In my example, Product Y has it's name changed and reverted. As such, in the output, it's row has a 0 in product_name_count despite there being multiple "true" values in the product_name_changed column for that id. This occurs even though the first Product Y entry is outside the date range.
What I've tried
I've been searching a lot for this. I tried adding something like
last_value(product_name) over (
PARTITION BY fk_product_id]
ORDER BY timestamp) AS product_name,
in order to store the last value and then use that in the logic for the count, but I'm not sure how to do that and get the first_value (including outside of the date range) to do the comparison.

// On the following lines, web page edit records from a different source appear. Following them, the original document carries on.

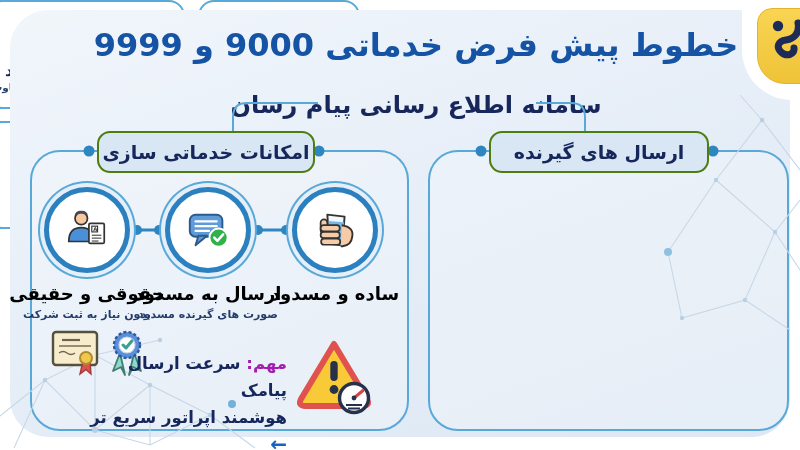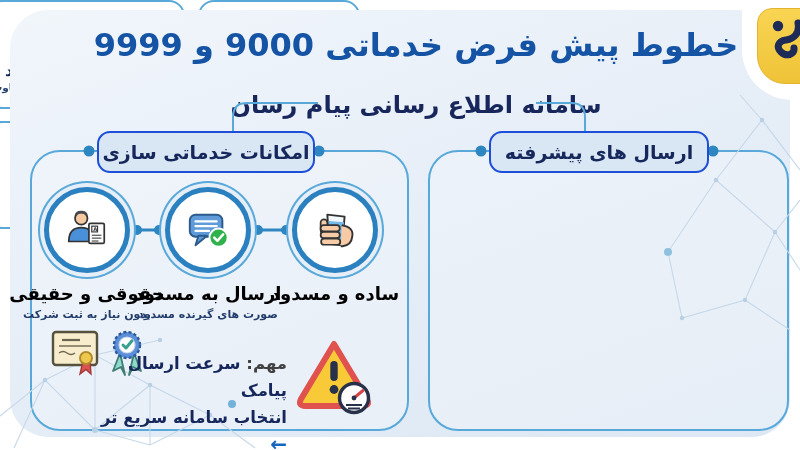--- a/index.html
+++ b/index.html
@@ -11,35 +11,35 @@
   #logo-notch{top:0;right:0;width:90px;height:100px;background:#fff;border-bottom-left-radius:50px;}
   #logo{top:8px;right:15px;width:58px;height:74px;border-radius:15px 15px 17px 28px;
         background:linear-gradient(#f9d553,#efc338);border:1px solid #e3b32c;}
   #title{top:26px;left:0;right:0;text-align:center;direction:rtl;
          font-size:32px;font-weight:bold;color:#1553a5;letter-spacing:0;}
   #subtitle{top:91px;left:0;right:0;text-align:center;direction:rtl;
             font-size:24px;font-weight:bold;color:#17265b;}
   .frame{border:2px solid #58a9d9;border-radius:30px;background:rgba(246,250,253,0.35);}
   #frame-left{left:30px;top:150px;width:375px;height:277px;}
   #frame-right{left:428px;top:150px;width:357px;height:277px;}
-  .pill{background:#d9e6f4;border:2px solid #1d4ed8;border-radius:13px;color:#16275c;
+  .pill{background:#d9e6f4;border:2px solid #4d7c0f;border-radius:13px;color:#16275c;
         font-weight:bold;font-size:19px;display:flex;align-items:center;justify-content:center;
         direction:rtl;z-index:4;}
   #pill-left{left:97px;top:131px;width:214px;height:38px;}
   #pill-right{left:489px;top:131px;width:216px;height:38px;}
   .circle{width:76px;height:76px;border-radius:50%;background:#fff;border:5px solid #2b80c0;
           box-shadow:0 0 0 4px #e6eef8,0 0 0 6px #58a9d9;display:flex;align-items:center;
           justify-content:center;top:187px;z-index:4;}
   .clabel{width:160px;text-align:center;direction:rtl;color:#000000;z-index:4;}
   .clabel.t{top:283px;font-size:18px;font-weight:bold;}
   .clabel.s{top:308px;font-size:11px;font-weight:bold;color:#223d6b;}
   #badges{left:50px;top:326px;display:flex;gap:5px;align-items:flex-start;z-index:4;}
   #note{left:85px;top:350px;width:202px;direction:rtl;text-align:right;color:#16275c;
         font-size:16.5px;font-weight:bold;line-height:27px;z-index:4;}
-  #note .red{color:#404040;}
+  #note .red{color:#a21caf;}
   #note .arrow{color:#1565c0;font-size:20px;font-weight:bold;}
   #warn{left:292px;top:336px;z-index:4;}
   #cards{left:440px;top:177px;width:328px;height:229px;display:grid;
          grid-template-columns:1fr 1fr;grid-template-rows:1fr 1fr;gap:12px 13px;
          direction:rtl;z-index:4;}
   .card{background:#fff;border:2px solid #58a9d9;border-radius:16px;display:flex;
         flex-direction:column;align-items:center;justify-content:center;gap:1px;padding:4px;}
   .ctitle{font-size:15.5px;font-weight:bold;color:#16275c;direction:rtl;white-space:nowrap;}
   .csub{font-size:10.5px;font-weight:bold;color:#25426f;direction:rtl;white-space:nowrap;}
   #overlay{left:0;top:0;z-index:2;}
@@ -109,21 +109,21 @@
     </svg>
   </div>
 
   <div id="title" class="abs">خطوط پیش فرض خدماتی 9000 و 9999</div>
   <div id="subtitle" class="abs">سامانه اطلاع رسانی پیام رسان</div>
 
   <div id="frame-left" class="abs frame"></div>
   <div id="frame-right" class="abs frame"></div>
 
   <div id="pill-left" class="abs pill">امکانات خدماتی سازی</div>
-  <div id="pill-right" class="abs pill">ارسال های پیشرفته</div>
+  <div id="pill-right" class="abs pill">ارسال های گیرنده</div>
 
   <div class="abs circle" style="left:292px">
     <svg width="46" height="46" viewBox="0 0 48 48">
       <path d="M16 8 L34 10 L31.5 40 L18 38.5 Z" fill="#f2f8fd" stroke="#333" stroke-width="2" stroke-linejoin="round"></path>
       <path d="M17.2 14.5 L33.4 16 L31.5 40 L18 38.5 Z" fill="#74b9e8" stroke="none"></path>
       <path d="M31 19 Q44 21 42 31 Q41 40 32 41 L30 41" fill="#f6cba6" stroke="#333" stroke-width="2"></path>
       <rect x="9" y="13" width="7" height="15" rx="3.5" fill="#f6cba6" stroke="#333" stroke-width="1.8"></rect>
       <rect x="9" y="19" width="20" height="6.4" rx="3.2" fill="#f6cba6" stroke="#333" stroke-width="1.8"></rect>
       <rect x="9" y="26" width="20" height="6.4" rx="3.2" fill="#f6cba6" stroke="#333" stroke-width="1.8"></rect>
       <rect x="9.5" y="33" width="20" height="6.4" rx="3.2" fill="#f6cba6" stroke="#333" stroke-width="1.8"></rect>
@@ -173,21 +173,21 @@
       <path d="M15 27 L8 45 L16 41 L20 49 Z" fill="#8fd8cc" stroke="#3f7d72" stroke-width="1.8" stroke-linejoin="round"></path>
       <path d="M29 27 L36 45 L28 41 L24 49 Z" fill="#8fd8cc" stroke="#3f7d72" stroke-width="1.8" stroke-linejoin="round"></path>
       <circle cx="22" cy="19" r="13" fill="#5b8fd9" stroke="#2c5a9c" stroke-width="2.4" stroke-dasharray="3 2.2"></circle>
       <circle cx="22" cy="19" r="8" fill="#fff" stroke="#c9d6e8" stroke-width="1.2"></circle>
       <path d="M18 19 L21 22 L27 14.8" stroke="#3aa08e" stroke-width="3" fill="none" stroke-linecap="round" stroke-linejoin="round"></path>
     </svg>
   </div>
 
   <div id="note" class="abs">
     <div><span class="red">مهم:</span><span> سرعت ارسال پیامک</span></div>
-    <div><span>انتخاب سامانه سریع تر</span> <span class="arrow">←</span></div>
+    <div><span>هوشمند اپراتور سریع تر</span> <span class="arrow">←</span></div>
   </div>
 
   <div id="warn" class="abs">
     <svg width="84" height="84" viewBox="0 0 84 84">
       <path d="M42 8 L75 63 Q78.5 70 70.5 70 L13.5 70 Q5.5 70 9 63 Z" fill="#f9ca38" stroke="#e0524e" stroke-width="6" stroke-linejoin="round"></path>
       <rect x="38.3" y="25" width="7.4" height="20" rx="3.7" fill="#27314a"></rect>
       <circle cx="42" cy="53.5" r="4.4" fill="#27314a"></circle>
       <circle cx="62" cy="62" r="14.5" fill="#fdfdfd" stroke="#27314a" stroke-width="3.4"></circle>
       <line x1="62" y1="62" x2="71" y2="54.5" stroke="#d64545" stroke-width="3" stroke-linecap="round"></line>
       <circle cx="62" cy="62" r="2.4" fill="#27314a"></circle>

And at this point I might try to make this two procedures and do the logic outside of SQL. However, since it was requested I try to do it in one go, I wanted to ask here and see if anybody could help at all.

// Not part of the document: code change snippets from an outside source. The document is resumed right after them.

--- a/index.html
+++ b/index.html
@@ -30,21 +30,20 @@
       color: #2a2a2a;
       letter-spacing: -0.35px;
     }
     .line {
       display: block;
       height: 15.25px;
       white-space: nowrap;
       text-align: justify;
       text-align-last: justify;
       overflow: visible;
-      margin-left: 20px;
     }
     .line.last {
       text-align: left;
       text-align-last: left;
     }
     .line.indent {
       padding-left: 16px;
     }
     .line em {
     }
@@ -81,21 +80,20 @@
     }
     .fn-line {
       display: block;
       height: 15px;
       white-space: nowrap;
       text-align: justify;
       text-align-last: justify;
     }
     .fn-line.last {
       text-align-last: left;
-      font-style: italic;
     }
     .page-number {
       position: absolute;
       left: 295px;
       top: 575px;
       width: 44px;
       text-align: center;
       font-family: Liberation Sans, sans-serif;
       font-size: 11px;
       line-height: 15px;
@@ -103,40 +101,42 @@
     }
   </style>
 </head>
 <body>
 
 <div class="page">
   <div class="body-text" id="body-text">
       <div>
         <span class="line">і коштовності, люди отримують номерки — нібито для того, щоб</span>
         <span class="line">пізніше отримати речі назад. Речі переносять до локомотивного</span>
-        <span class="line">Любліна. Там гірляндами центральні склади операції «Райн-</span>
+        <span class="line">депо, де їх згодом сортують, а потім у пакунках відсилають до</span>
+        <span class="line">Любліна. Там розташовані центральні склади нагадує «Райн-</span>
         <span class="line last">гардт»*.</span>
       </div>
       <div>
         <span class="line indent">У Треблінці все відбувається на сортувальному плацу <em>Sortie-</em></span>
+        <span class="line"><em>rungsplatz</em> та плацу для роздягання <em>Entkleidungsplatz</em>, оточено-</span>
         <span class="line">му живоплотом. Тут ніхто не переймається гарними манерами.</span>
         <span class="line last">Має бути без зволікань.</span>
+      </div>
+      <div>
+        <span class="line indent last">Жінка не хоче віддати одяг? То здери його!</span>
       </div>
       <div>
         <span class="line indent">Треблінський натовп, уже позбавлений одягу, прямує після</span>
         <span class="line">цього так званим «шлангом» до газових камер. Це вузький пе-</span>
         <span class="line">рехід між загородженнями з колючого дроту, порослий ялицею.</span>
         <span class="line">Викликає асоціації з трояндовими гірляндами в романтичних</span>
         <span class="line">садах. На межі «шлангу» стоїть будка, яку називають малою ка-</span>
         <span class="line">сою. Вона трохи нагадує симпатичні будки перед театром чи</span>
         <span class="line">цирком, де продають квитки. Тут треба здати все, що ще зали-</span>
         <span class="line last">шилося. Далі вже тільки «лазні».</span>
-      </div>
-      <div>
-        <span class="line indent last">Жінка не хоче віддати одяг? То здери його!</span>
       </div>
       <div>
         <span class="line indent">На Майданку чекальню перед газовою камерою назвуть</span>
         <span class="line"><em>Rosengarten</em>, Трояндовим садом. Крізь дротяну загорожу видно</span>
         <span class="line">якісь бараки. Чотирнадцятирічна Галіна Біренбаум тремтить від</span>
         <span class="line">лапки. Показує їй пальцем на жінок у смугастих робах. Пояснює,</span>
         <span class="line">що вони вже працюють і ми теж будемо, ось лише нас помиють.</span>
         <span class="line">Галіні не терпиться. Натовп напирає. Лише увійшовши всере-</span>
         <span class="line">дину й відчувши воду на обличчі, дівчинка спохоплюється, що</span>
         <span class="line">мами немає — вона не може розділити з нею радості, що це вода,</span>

CodePudding user response:
One way would be as follows
DECLARE @StartTime datetime = '2022-08-07 06:00:00.000',
@EndTime datetime = '2022-08-08 22:00:00.000';
WITH T AS
(
SELECT fk_product_id,
first_value(product_name) over (PARTITION BY fk_product_id ORDER BY timestamp) AS first_product_name,
first_value(product_cost) over (PARTITION BY fk_product_id ORDER BY timestamp) AS first_product_cost,
first_value(product_name) over (PARTITION BY fk_product_id ORDER BY timestamp desc) AS last_product_name,
first_value(product_cost) over (PARTITION BY fk_product_id ORDER BY timestamp desc) AS last_product_cost,
CAST(product_name_changed AS INT) AS product_name_changed,
CAST(product_cost_changed AS INT) AS product_cost_changed,
CASE WHEN timestamp >= @StartTime THEN 1 ELSE 0 END AS in_time_period
FROM product_history
WHERE timestamp <= @EndTime
)
SELECT fk_product_id,
SUM(CASE WHEN in_time_period = 1 AND first_product_name <> last_product_name THEN product_name_changed ELSE 0 END),
SUM(CASE WHEN in_time_period = 1 AND first_product_cost <> last_product_cost THEN product_cost_changed ELSE 0 END)
FROM T
GROUP BY fk_product_id
HAVING SUM(in_time_period) > 0
The where clause is on timestamp <= @EndTime
so the earliest values are available to the window functions but then there is additional logic added to only count the "changed" events if they fall inside the start/end window of interest and if the overall first value <> the overall last value.
NB1: I just use first_value
and descending order rather than last_value
. If you use last_value
you need to also include UNBOUNDED FOLLOWING
for it to work as you were wanting.
NB2: I also order the columns using the same window frames next to each other. This at least used to prevent some gratuitous sort operations compared to having frames intermingled. I haven't checked recently if this is still the case.